Header tag

Thursday, 24 June 2021

How long should I run my test for?

 A question I've been facing more frequently recently is "How long can you run this test for?", and its close neighbour "Could you have run it for longer?"

Different testing programs have different requirements:  in fact, different tests have different requirements.  The test flight of the helicopter Ingenuity on Mars lasted 39.1 seconds, straight up and down.  The Wright Brothers' first flight lasted 12 seconds, and covered 120 feet.  Which was the more informative test?  Which should have run longer?

There are various ideas around testing, but the main principle is this:  test for long enough to get enough data to prove or disprove your hypothesis.  If your hypothesis is weak, you may never get enough data.  If you're looking for a straightforward winner/loser, then make sure you understand the concept of confidence and significance.

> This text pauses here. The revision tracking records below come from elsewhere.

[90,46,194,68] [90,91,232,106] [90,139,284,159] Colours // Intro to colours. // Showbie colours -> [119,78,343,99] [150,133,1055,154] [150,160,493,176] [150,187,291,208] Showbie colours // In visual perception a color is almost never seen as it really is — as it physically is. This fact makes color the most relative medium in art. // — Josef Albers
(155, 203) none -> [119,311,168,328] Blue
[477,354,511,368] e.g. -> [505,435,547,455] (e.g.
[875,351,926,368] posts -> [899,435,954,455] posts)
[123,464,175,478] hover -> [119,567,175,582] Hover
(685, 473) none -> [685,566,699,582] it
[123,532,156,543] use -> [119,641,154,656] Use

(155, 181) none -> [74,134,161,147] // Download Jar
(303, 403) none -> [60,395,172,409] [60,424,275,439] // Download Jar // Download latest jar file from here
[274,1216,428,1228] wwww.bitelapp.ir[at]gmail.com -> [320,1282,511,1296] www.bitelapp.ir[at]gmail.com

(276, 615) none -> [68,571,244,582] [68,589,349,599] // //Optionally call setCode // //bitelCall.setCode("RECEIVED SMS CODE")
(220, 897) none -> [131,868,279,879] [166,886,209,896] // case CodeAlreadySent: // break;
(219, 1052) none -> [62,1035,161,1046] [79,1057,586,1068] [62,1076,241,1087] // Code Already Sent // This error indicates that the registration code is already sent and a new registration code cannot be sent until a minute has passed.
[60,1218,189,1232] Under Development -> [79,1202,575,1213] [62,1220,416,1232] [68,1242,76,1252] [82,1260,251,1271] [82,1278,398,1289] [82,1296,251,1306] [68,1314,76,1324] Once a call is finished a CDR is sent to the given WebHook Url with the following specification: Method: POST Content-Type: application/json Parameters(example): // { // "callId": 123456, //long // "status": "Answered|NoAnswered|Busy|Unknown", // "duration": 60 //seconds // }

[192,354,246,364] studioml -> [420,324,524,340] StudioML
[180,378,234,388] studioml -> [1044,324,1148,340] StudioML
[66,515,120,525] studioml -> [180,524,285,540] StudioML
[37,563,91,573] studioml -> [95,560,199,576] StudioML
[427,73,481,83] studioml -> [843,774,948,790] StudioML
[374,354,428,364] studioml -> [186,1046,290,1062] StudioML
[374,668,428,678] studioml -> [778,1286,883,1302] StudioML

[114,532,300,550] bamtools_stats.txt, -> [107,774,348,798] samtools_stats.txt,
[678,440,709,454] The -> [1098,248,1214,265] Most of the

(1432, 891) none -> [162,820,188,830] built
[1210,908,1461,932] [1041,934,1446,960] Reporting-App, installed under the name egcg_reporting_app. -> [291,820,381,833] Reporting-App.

What is enough data?  It could be 100 orders.  It could be clicks on a banner : the first test recipe to reach 100 clicks - or 1,000, or 10,000 - is the winner (assuming it has a large enough lead over the other recipes). 

An important limitation to consider is this:  what happens if your test recipe is losing?  Losing money; losing leads; losing quotes; losing video views.  Can you keep running a test just to get enough data to show why it's losing?  Testing suddenly becomes an expensive business, when each extra day is costing you revenue.   One of the key advantages of testing over 'launch it and see' is the ability to switch the test off if it loses; how much of that advantage do you want to give up just to get more data on your test recipe?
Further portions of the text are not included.